_Task brief:_
Return, from the data below, each line that contains the word "will".

_Given records:_

____

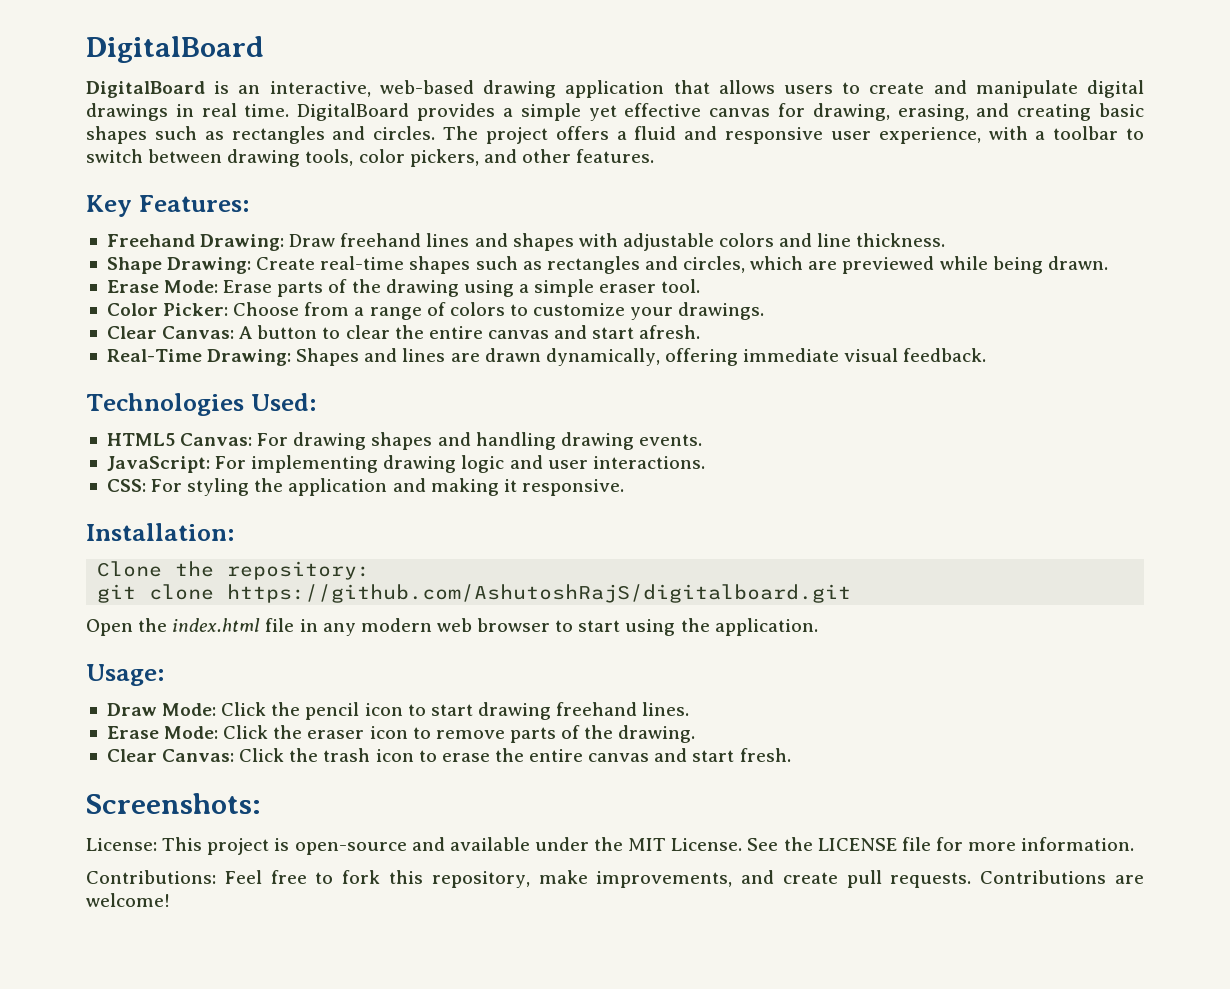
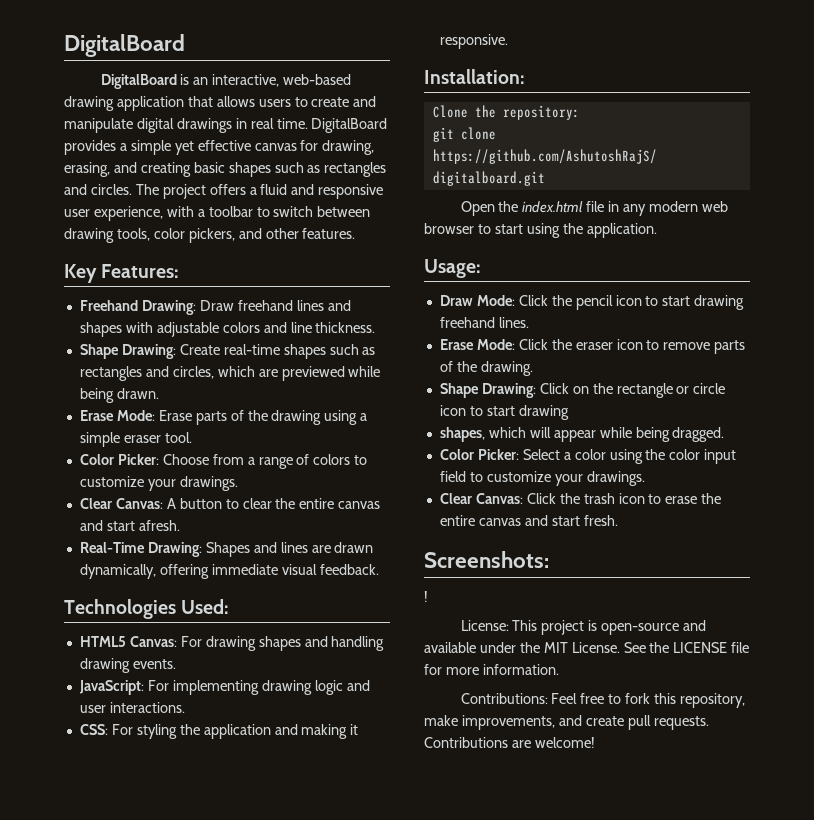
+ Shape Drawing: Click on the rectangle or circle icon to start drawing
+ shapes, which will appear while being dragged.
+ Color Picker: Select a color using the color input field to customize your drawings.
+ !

____

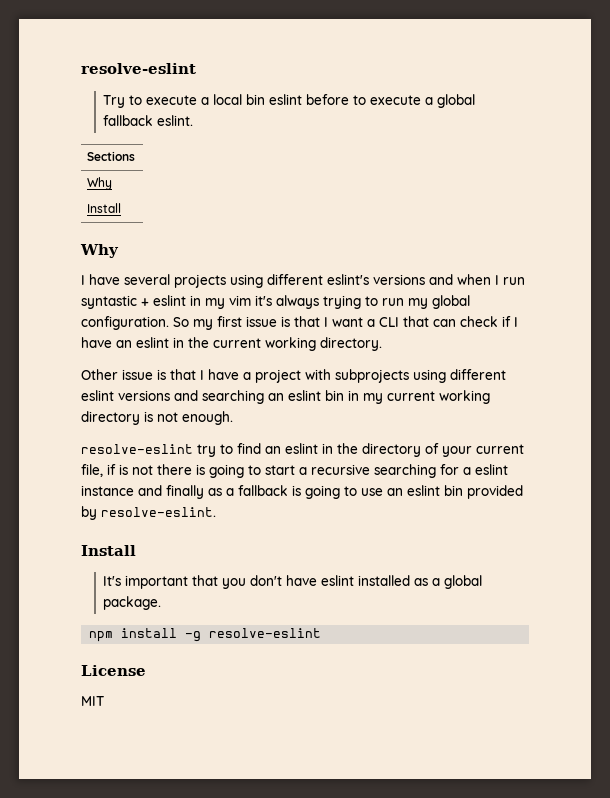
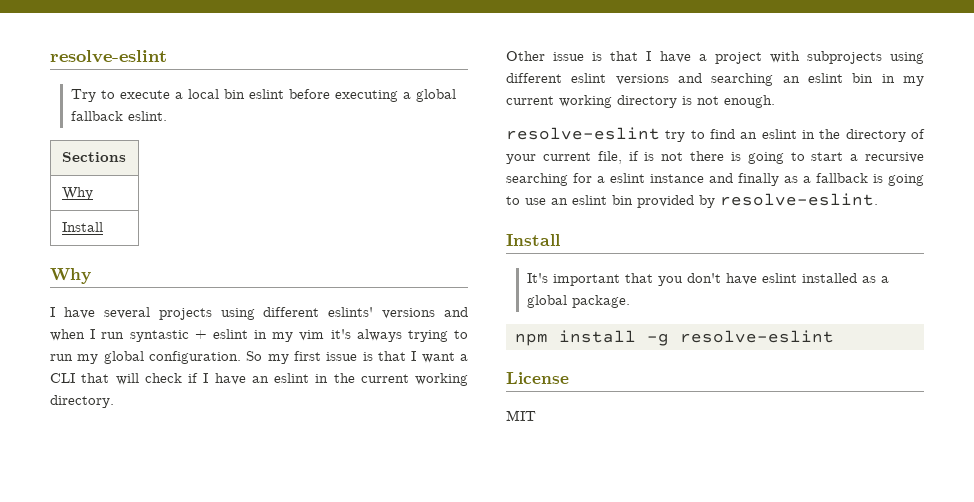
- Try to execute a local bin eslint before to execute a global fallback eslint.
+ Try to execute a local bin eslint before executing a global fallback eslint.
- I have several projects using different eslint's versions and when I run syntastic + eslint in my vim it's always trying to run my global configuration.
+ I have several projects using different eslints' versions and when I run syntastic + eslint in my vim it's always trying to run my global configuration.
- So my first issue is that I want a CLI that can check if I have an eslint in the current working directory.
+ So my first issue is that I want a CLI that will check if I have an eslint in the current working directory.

____

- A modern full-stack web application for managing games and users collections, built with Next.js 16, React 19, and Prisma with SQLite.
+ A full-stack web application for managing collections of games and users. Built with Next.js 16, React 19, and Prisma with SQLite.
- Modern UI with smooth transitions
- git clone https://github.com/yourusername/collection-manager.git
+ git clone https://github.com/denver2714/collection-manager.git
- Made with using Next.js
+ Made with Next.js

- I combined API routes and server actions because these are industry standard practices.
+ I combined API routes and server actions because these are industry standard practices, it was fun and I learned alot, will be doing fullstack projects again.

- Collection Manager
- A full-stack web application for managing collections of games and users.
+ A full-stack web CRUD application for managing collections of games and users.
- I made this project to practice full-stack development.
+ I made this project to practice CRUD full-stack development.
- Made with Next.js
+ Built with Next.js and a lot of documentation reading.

____

_Response for this exercise:_
+ shapes, which will appear while being dragged.
+ So my first issue is that I want a CLI that will check if I have an eslint in the current working directory.
+ I combined API routes and server actions because these are industry standard practices, it was fun and I learned alot, will be doing fullstack projects again.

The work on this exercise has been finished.